After the PPG signal is processed by EEMD, the components are arranged and expressed by a matrix \({\text{IMF}}_{{\text{n}}} = \left[ {{\text{IMF}}_{1} ;{\text{IMF}}_{2} \ldots {\text{IMF}}_{{\text{n}}} } \right]\). EPNCC feature extraction steps:

  1. 1.

    Estimate the power spectrum of each component in \({\text{IMF}}_{{\text{n}}}\). Power spectrum calculation expression:

    $$P_{n} (\omega ) = \mathop {\lim }\limits_{T \to \infty } \frac{{|IMF_{n} |}}{2\pi T}$$
    (6)
  2. 2.

    The power estimation is input to the Gammatone filter for filtering processing. The time-domain impulse response formula of the Gammatone filter is as follows:

    $$g\left( t \right) = at^{(n - 1)} e^{ - 2\pi bt} \cos (2\pi f_{0} t + \varphi ),(t > 0)$$
    (7)

    where b is the filter bandwidth and n is the order of the filter.

  3. 3.

    After the filter filters, its power normalization (PN) process.
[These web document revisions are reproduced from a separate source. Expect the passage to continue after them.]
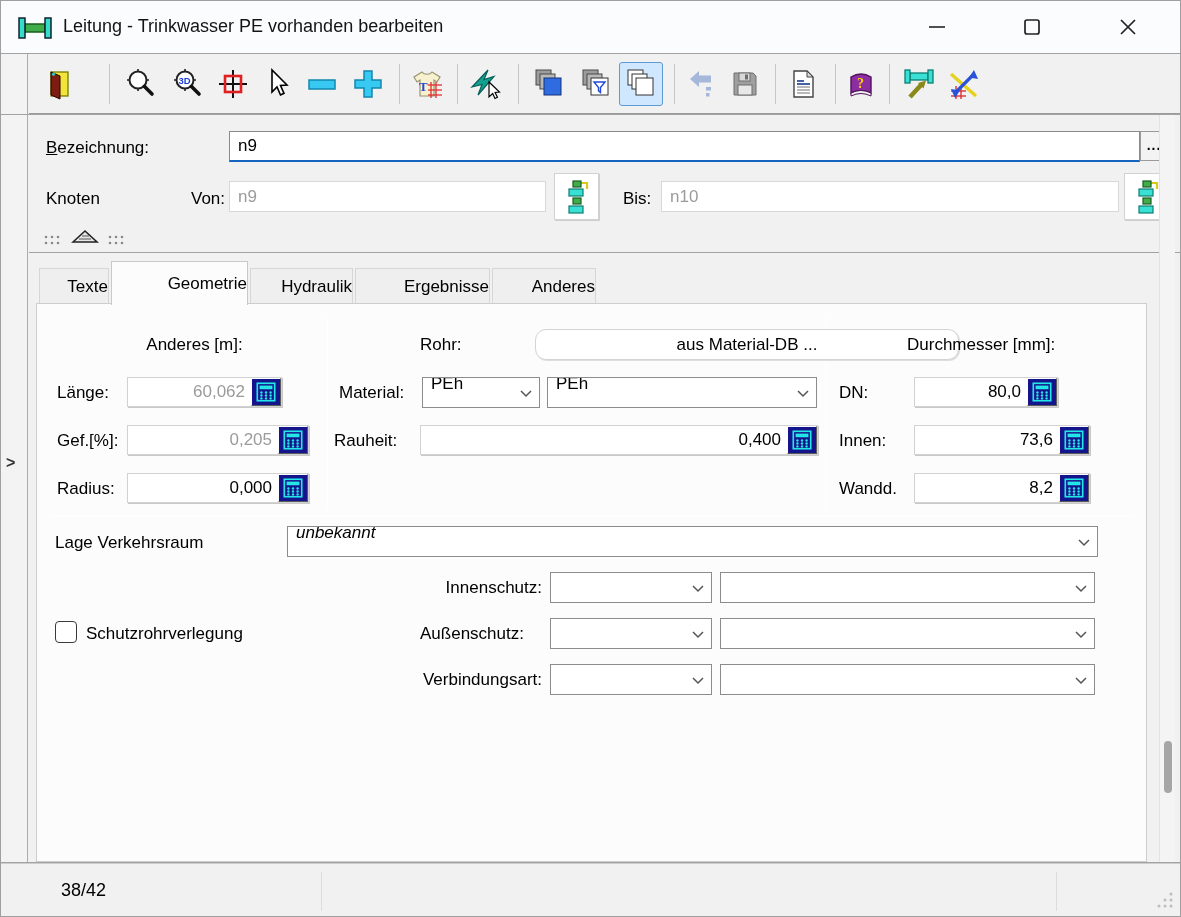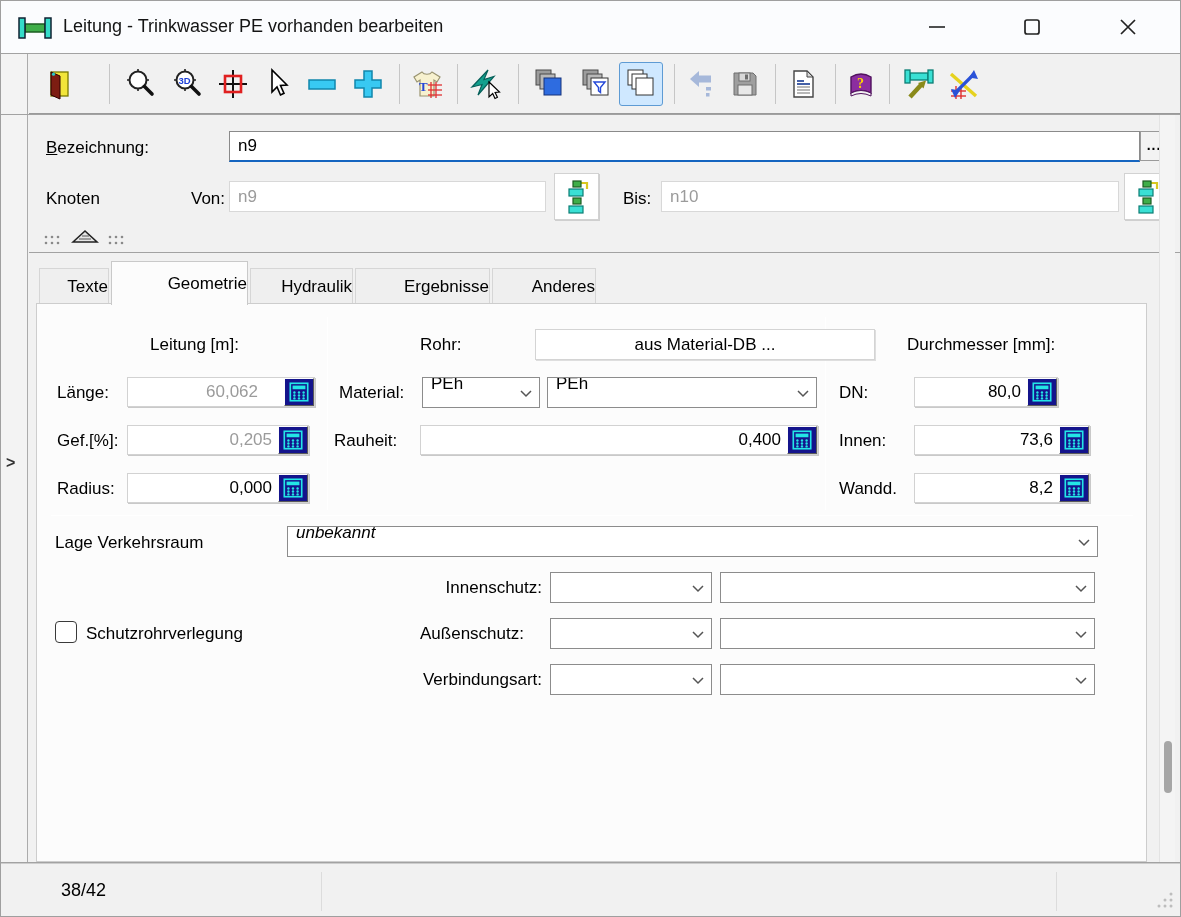--- a/index.html
+++ b/index.html
@@ -350,7 +350,7 @@
     <div class="vsep" style="left:290px; top:13px; height:193px;"></div>
     <div class="vsep" style="left:788px; top:13px; height:193px;"></div>
 
-    <div class="grouphead" style="left:85px; top:31px; width:145px;">Leitung [m]:</div>
+    <div class="grouphead" style="left:85px; top:31px; width:145px;">Anderes [m]:</div>
     <div class="grouphead" style="left:383px; top:31px;">Rohr:</div>
     <div class="flatbtn" style="left:498px; top:25px; width:340px; height:31px;">aus Material-DB ...</div>
     <div class="grouphead" style="left:870px; top:31px;">Durchmesser [mm]:</div>

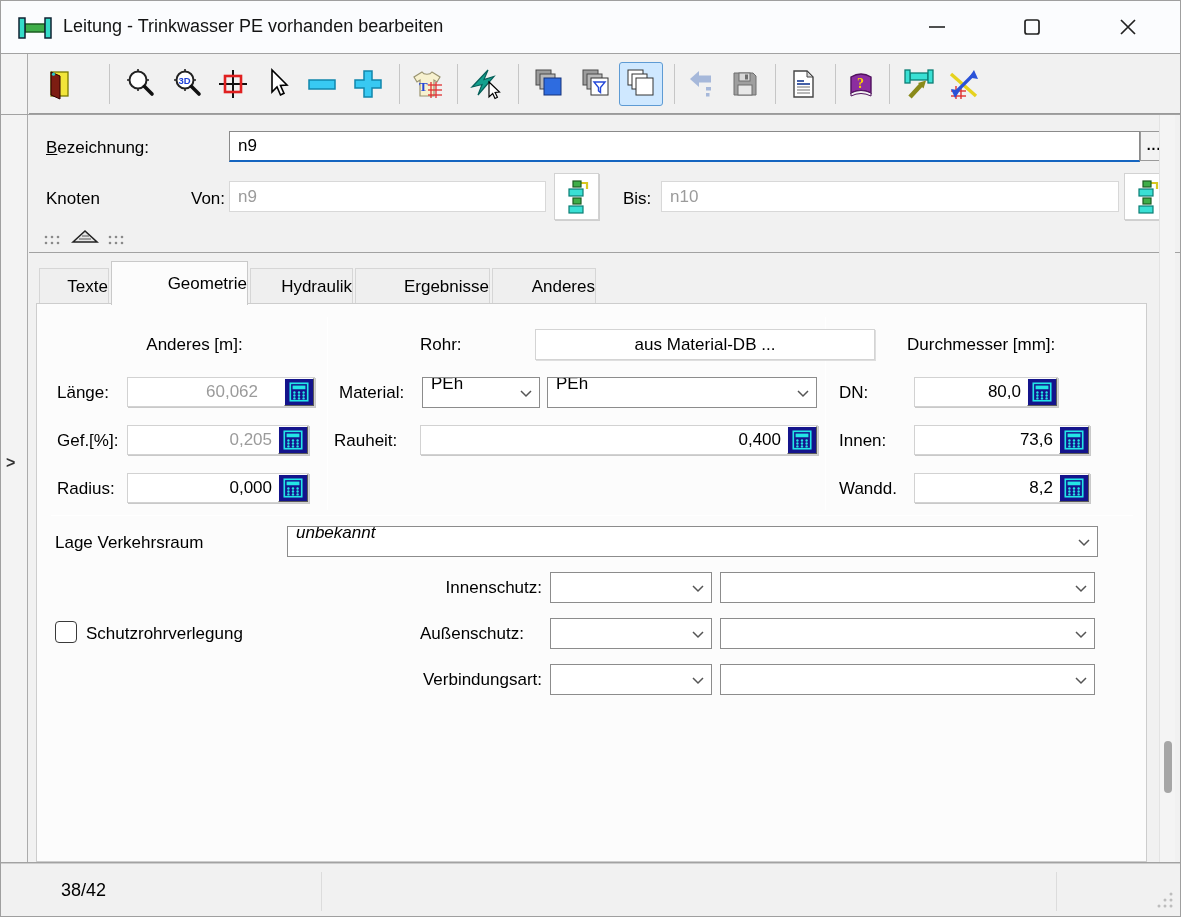--- a/index.html
+++ b/index.html
@@ -352,7 +352,7 @@
 
     <div class="grouphead" style="left:85px; top:31px; width:145px;">Anderes [m]:</div>
     <div class="grouphead" style="left:383px; top:31px;">Rohr:</div>
-    <div class="flatbtn" style="left:498px; top:25px; width:340px; height:31px;">aus Material-DB ...</div>
+    <div class="flatbtn" style="left:498px; top:25px; width:424px; height:31px;border-radius:11px;">aus Material-DB ...</div>
     <div class="grouphead" style="left:870px; top:31px;">Durchmesser [mm]:</div>
 
     <div class="lbl" style="left:20px; top:79px;">Länge:</div>

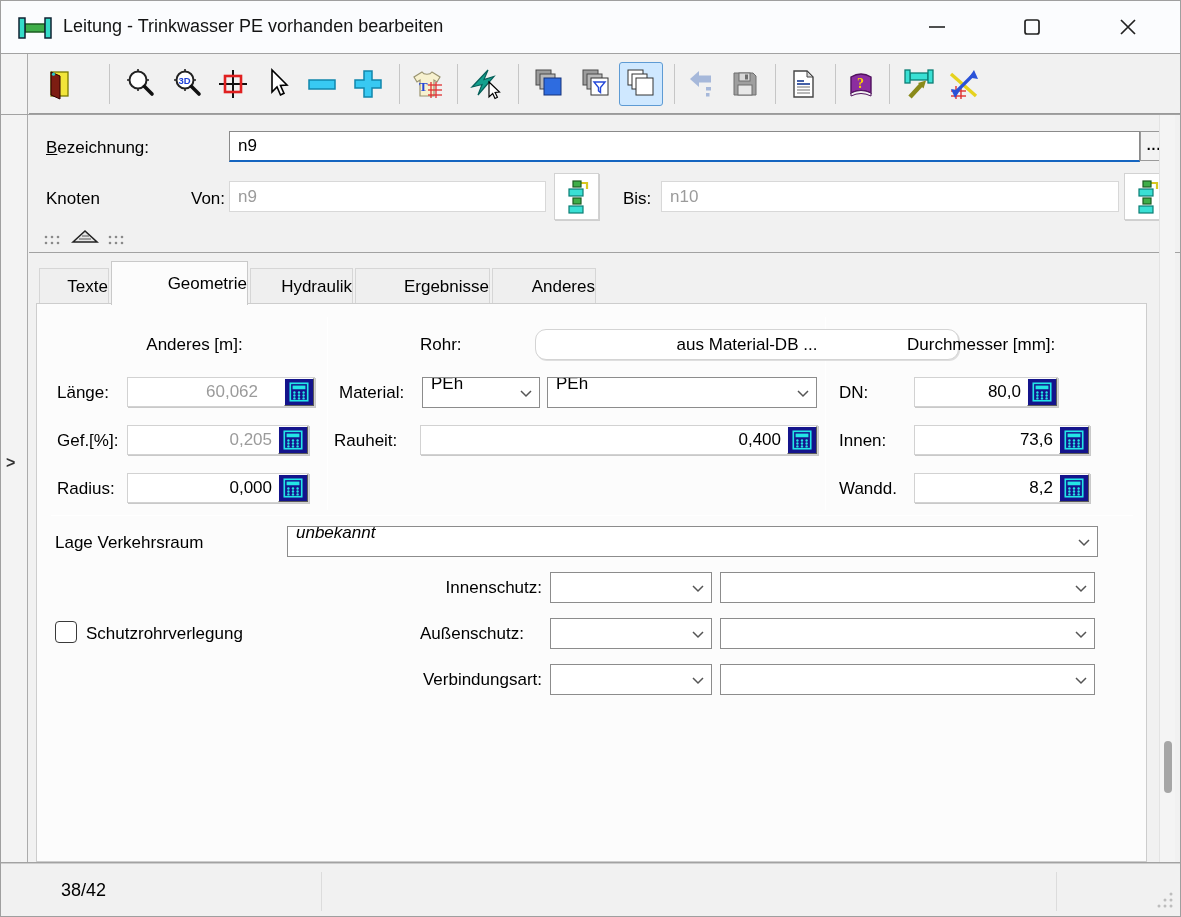--- a/index.html
+++ b/index.html
@@ -356,7 +356,7 @@
     <div class="grouphead" style="left:870px; top:31px;">Durchmesser [mm]:</div>
 
     <div class="lbl" style="left:20px; top:79px;">Länge:</div>
-    <div class="numgrp" style="left:90px; top:73px; width:188px;gap:20px;">
+    <div class="numgrp" style="left:90px; top:73px; width:155px;">
       <input class="num dis" type="text" readonly="" value="60,062" style="">
       <button class="calcbtn">
         <svg width="24" height="22" viewBox="0 0 26 24">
Power normalized expression:

    $$U_{n} = \frac{{P_{n} (\omega_{g} )}}{\mu [\omega ]}$$
    (9)

    where \({\text{Pow}}_{{\text{n}}} = {\text{U}}_{{\text{n}}}^{\vartheta }\) is the value processed by the Gammatone filter, and \(\mu \left[ \omega \right]\) is the average power.

  4. 4.

    Power function nonlinear processing, its expression is \({\text{Pow}}_{{\text{n}}} = {\text{U}}_{{\text{n}}}^{\vartheta }\), \(\vartheta\) is an exponential factor, and \(0 < \vartheta\) < 1 is generally selected.

  5. 5.

    After the discrete cosine transform is performed on the nonlinearly processed signal, the EPNCC characteristic coefficient can be expressed as \({\text{y}}_{{\text{n}}}\).

After obtaining the EPNCC feature parameters through a series of processing, the EPNCC feature parameters are input into the convolution module for processing. The parameters of the convolution module refer to Table 1. The input network structure is shown in Fig. 1 below.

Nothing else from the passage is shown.